The shield was actually an arm-mounted magitech device that projected a flat, translucent barrier around itself, wide enough to cover the shieldbearer as well as the two officers flanking him. They wore shining white military-style uniforms, pristine despite the heat of battle, and held their weapons at the ready, smaller-caliber pistols compared to Calico’s. Ballistics rather than energetics, which made sense for a police force - more stopping power, less lethality and potential for collateral damage.
Calico and Tabby were pinned down behind the container, while Woon seemed to have vanished with his bag of drugs. Ivan counted four police officers, three advancing on the thugs, one waiting in reserve outside, next to their car. If there were more cops coming, he didn’t hear them. Everything was in place. Time to make his move.
He lit the bundle of firecrackers he’d brought with him and threw it underhand into the middle of the warehouse. They weren’t dangerous, just loud, bright, and smoky, which was exactly what he needed right now. The bundle detonated, scattering its payload everywhere and filling the warehouse with explosions and smoke. As both sides exclaimed in confusion, he leapt to the warehouse floor, tumbling to break his fall, and approached the container.
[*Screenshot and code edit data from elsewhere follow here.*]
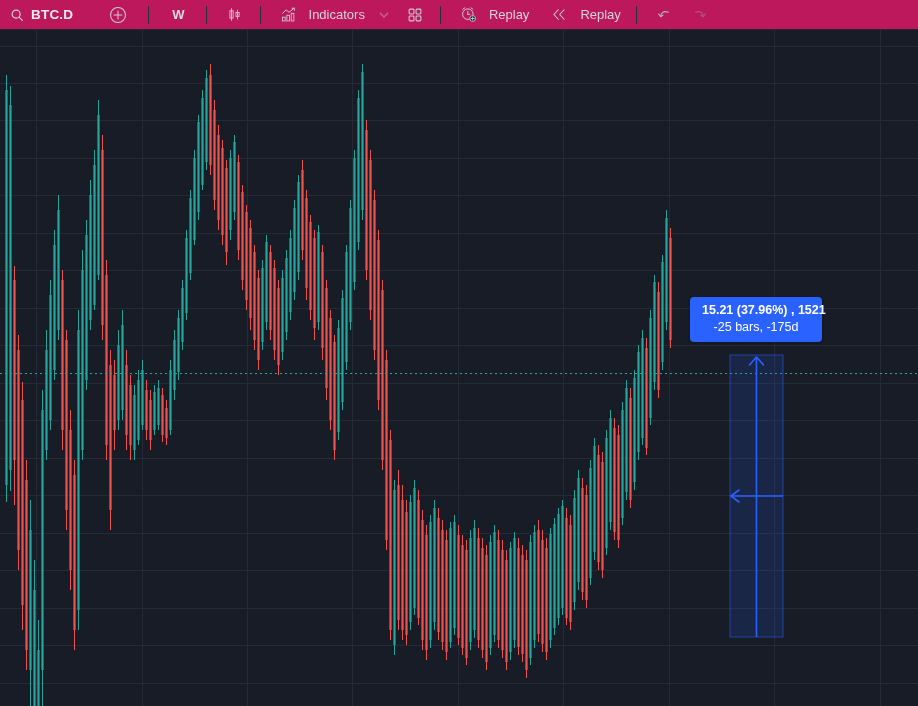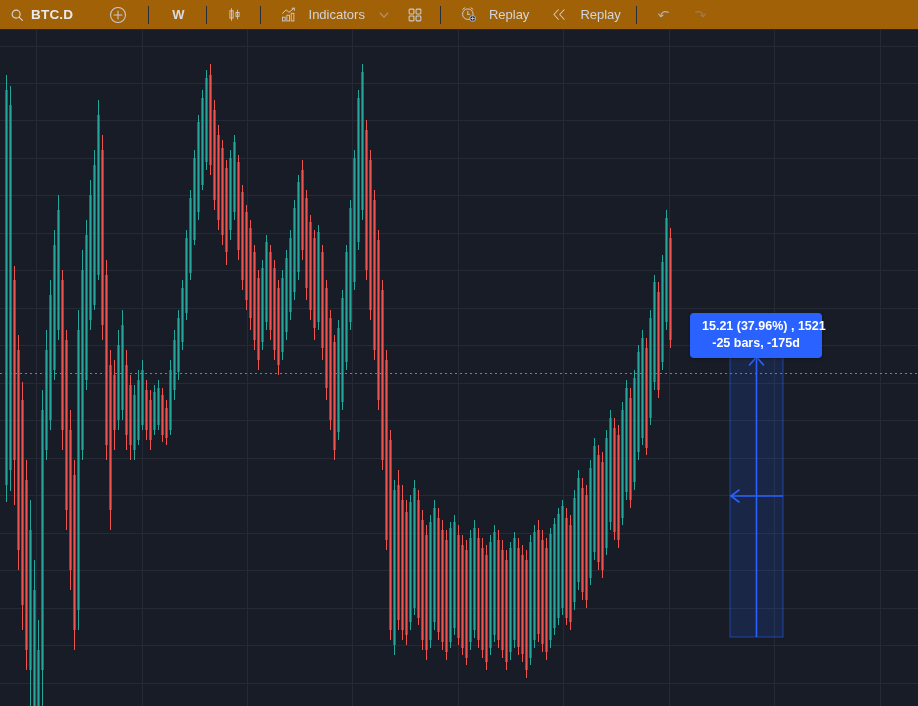--- a/index.html
+++ b/index.html
@@ -22,21 +22,21 @@
     background: #131722;
     overflow: hidden;
   }
 
   
   #toolbar {
     position: absolute;
     top: 0; left: 0;
     width: 918px;
     height: 30px;
-    background: #a16207;
+    background: #be185d;
     border-bottom: 1px solid #22262f;
     display: flex;
     align-items: center;
     box-sizing: border-box;
   }
   .tb-btn {
     display: flex;
     align-items: center;
     height: 26px;
     padding: 0 7px;
@@ -98,21 +98,21 @@
     border-radius: 4px;
     padding: 5px 12px 6px 12px;
     text-align: center;
     color: #ffffff;
     font-size: 12.5px;
     line-height: 17px;
     white-space: nowrap;
     box-shadow: 0 1px 3px rgba(0,0,0,0.35);
   }
   #measure-line-1 { font-weight: bold; }
-  #measure-line-2 { font-weight: bold; }
+  #measure-line-2 { font-weight: normal; }
 </style>
 </head>
 <body>
 
 <div id="app">
 
   <div id="toolbar">
 
     <div class="tb-btn" style="padding-left:10px;">
       <span class="tb-ico">
@@ -603,19 +603,19 @@
         <line x1="0" y1="343.5" x2="918" y2="343.5" stroke="#26a69a" stroke-width="1.2" stroke-dasharray="2 3"></line>
       </svg>
     <svg id="overlay-layer" width="918" height="676">
         <rect x="730" y="325" width="53" height="282" fill="rgba(41,98,255,0.14)" stroke="rgba(41,98,255,0.55)" stroke-width="1"></rect>
         <line x1="756.5" y1="607" x2="756.5" y2="327" stroke="#2962ff" stroke-width="1.6"></line>
         <polyline points="749.5,335 756.5,327 763.5,335" fill="none" stroke="#2962ff" stroke-width="1.6" stroke-linecap="round" stroke-linejoin="round"></polyline>
         <line x1="783" y1="466" x2="731" y2="466" stroke="#2962ff" stroke-width="1.6"></line>
         <polyline points="739,460 731,466 739,472" fill="none" stroke="#2962ff" stroke-width="1.6" stroke-linecap="round" stroke-linejoin="round"></polyline>
       </svg>
 
-    <div id="measure-tooltip" style="left: 690px; top: 283px; width: 132px; box-sizing: border-box; background: rgb(41, 98, 255);">
+    <div id="measure-tooltip" style="left: 690px; top: 267px; width: 132px; box-sizing: border-box; background: rgb(41, 98, 255);">
       <div id="measure-line-1">15.21 (37.96%) , 1521</div>
       <div id="measure-line-2">-25 bars, -175d</div>
     </div>
   </div>
 
 </div>
 
 </body></html>

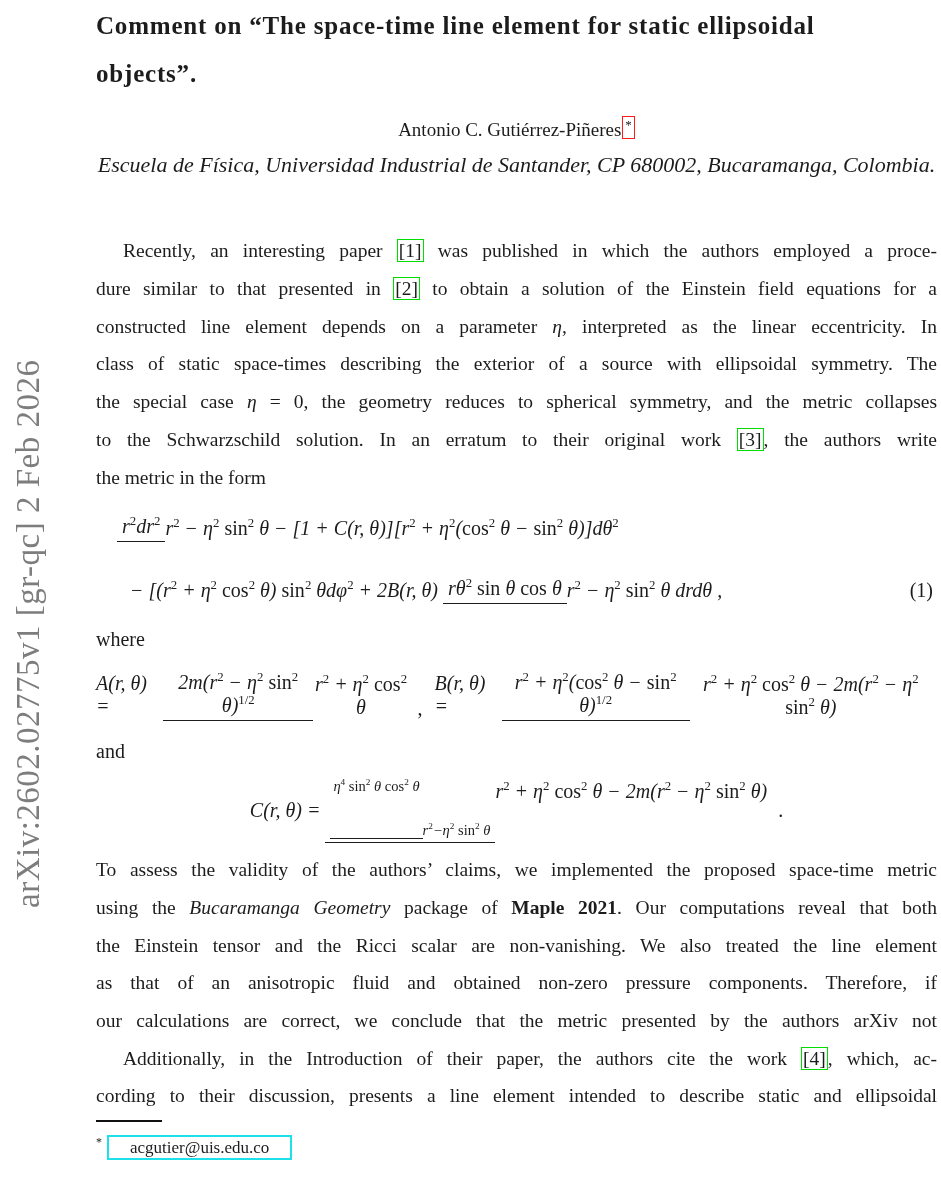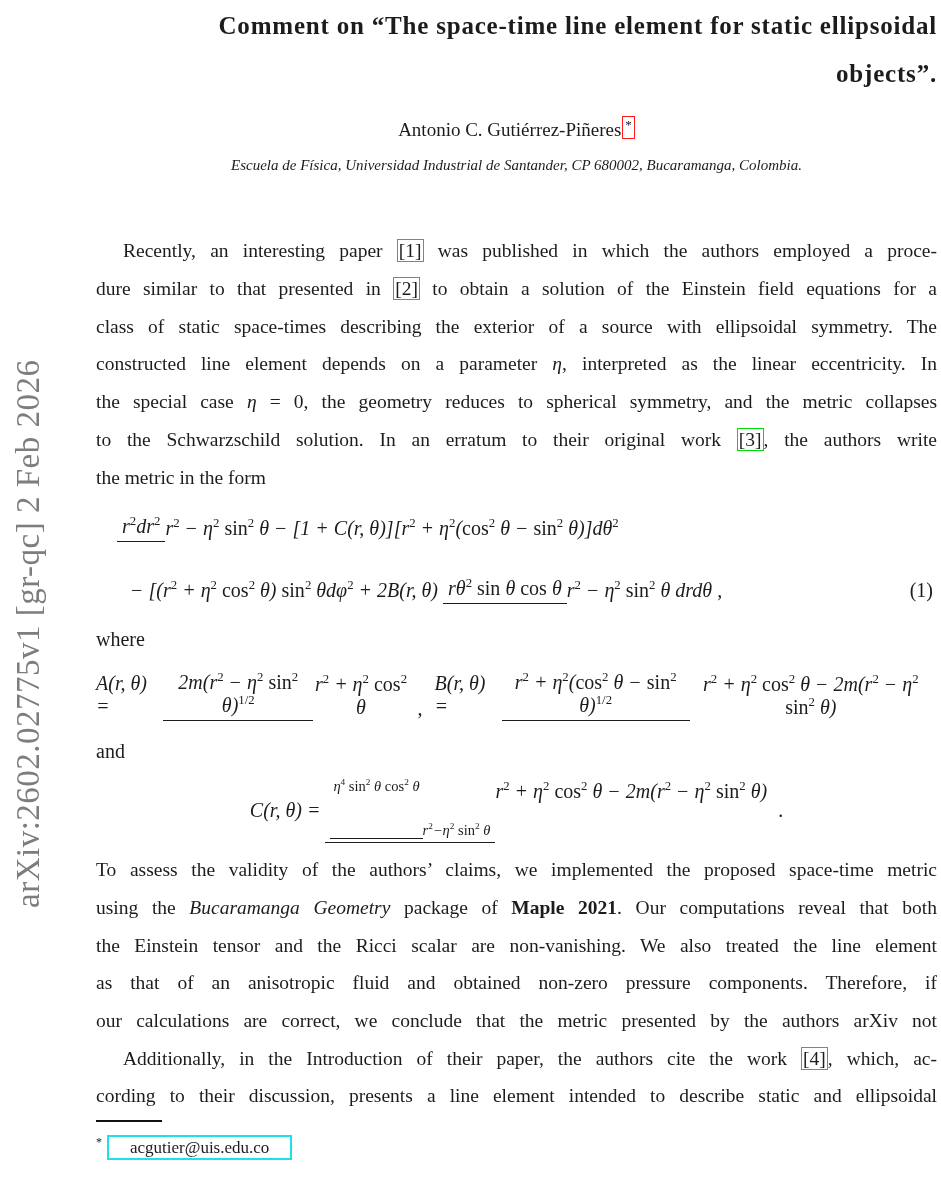--- a/index.html
+++ b/index.html
@@ -5,26 +5,26 @@
   html,body{margin:0;padding:0;background:#ffffff;}
   body{width:941px;height:1200px;position:relative;overflow:hidden;
        font-family:"Liberation Serif", serif;color:#1c1c1c;}
 
   .arxiv-stamp{position:absolute;left:10px;top:908px;
     transform:rotate(-90deg);transform-origin:0 0;
     font-size:33px;letter-spacing:0.5px;color:#7d7d7d;white-space:nowrap;}
 
   .page{padding:2px 4px 0 96px;}
 
-  .title{font-weight:bold;font-size:25px;line-height:48px;text-align:right;
+  .title{font-weight:bold;font-size:25px;line-height:48px;text-align:left;
          letter-spacing:0.8px;margin:0;}
   .author{text-align:center;font-size:19px;margin-top:15px;line-height:24px;}
   .refmark{font-size:13px;border:1.5px solid #ff1a1a;padding:0 2px 6px 2px;
            margin-left:1px;color:#1c1c1c;text-decoration:none;}
-  .affil{text-align:center;font-style:italic;font-size:15px;margin-top:12px;line-height:22px;}
+  .affil{text-align:center;font-style:italic;font-size:22px;margin-top:12px;line-height:22px;}
 
   .para{margin:0;}
   .p1{margin-top:56px;}
   .pline{font-size:19.5px;line-height:37.7px;text-align:justify;text-align-last:justify;
          white-space:normal;}
   .pline.indent{text-indent:27px;}
   .pline.last{text-align-last:left;}
 
   .cite{border:1.5px solid #00dd00;padding:0 1px;}
 
@@ -71,22 +71,22 @@
 
   <div class="author">
     <span>Antonio  C.  Gutiérrez-Piñeres</span><sup class="refmark">*</sup>
   </div>
 
   <div class="affil">Escuela de Física, Universidad Industrial de Santander, CP 680002, Bucaramanga, Colombia.</div>
 
   <div class="para p1">
     <div class="pline indent">Recently, an interesting paper <span class="cite">[1]</span> was published in which the authors employed a proce-</div>
     <div class="pline">dure similar to that presented in <span class="cite">[2]</span> to obtain a solution of the Einstein field equations for a</div>
+    <div class="pline">constructed line element depends on a parameter <i>η</i>, interpreted as the linear eccentricity. In</div>
     <div class="pline">class of static space-times describing the exterior of a source with ellipsoidal symmetry. The</div>
-    <div class="pline">constructed line element depends on a parameter <i>η</i>, interpreted as the linear eccentricity. In</div>
     <div class="pline">the special case <i>η</i> = 0, the geometry reduces to spherical symmetry, and the metric collapses</div>
     <div class="pline">to the Schwarzschild solution.  In an erratum to their original work <span class="cite">[3]</span>, the authors write</div>
     <div class="pline last">the metric in the form</div>
   </div>
 
   <div class="eqrow math eq1a">
     <span class="frac">
       <span class="num">r<sup>2</sup>dr<sup>2</sup></span>
       <span class="den">r<sup>2</sup> − η<sup>2</sup> <span class="up">sin</span><sup>2</sup> θ</span>
     </span>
Tabby’s hands were covering his ears and his eyes were screwed shut, his Animus senses overwhelmed by the explosions so close to him. Before he could open them, Ivan leapt on him from behind and got him in a chokehold, constricting the man’s windpipe between his arms and chest and driving him down to the ground so that his face hit the floor with Ivan’s full weight behind it. His head hit concrete with a resonant thud only Ivan could hear, and he went limp. Still breathing, and his neck didn’t look broken. So far so good.
“What the fuck is going on, Beng?” Calico’s face was a grimace of pain, his eyes wrinkled shut even as he kept a white-knuckled grip on his gun - his senses would be just as overwhelmed as Tabby’s. “You hit?”
“I’m fine! Cops are closing in, man! Give me the gun, I’ll hold them off!” Ivan mimicked Tabby’s - or Beng’s - voice perfectly, gutter Halcyonite accent, nasal inflection, and all. Calico obligingly handed him the gun and stumbled behind cover, rubbing his eyes. By the time he opened them again, Ivan was gone out the back door, gun and backpack in tow.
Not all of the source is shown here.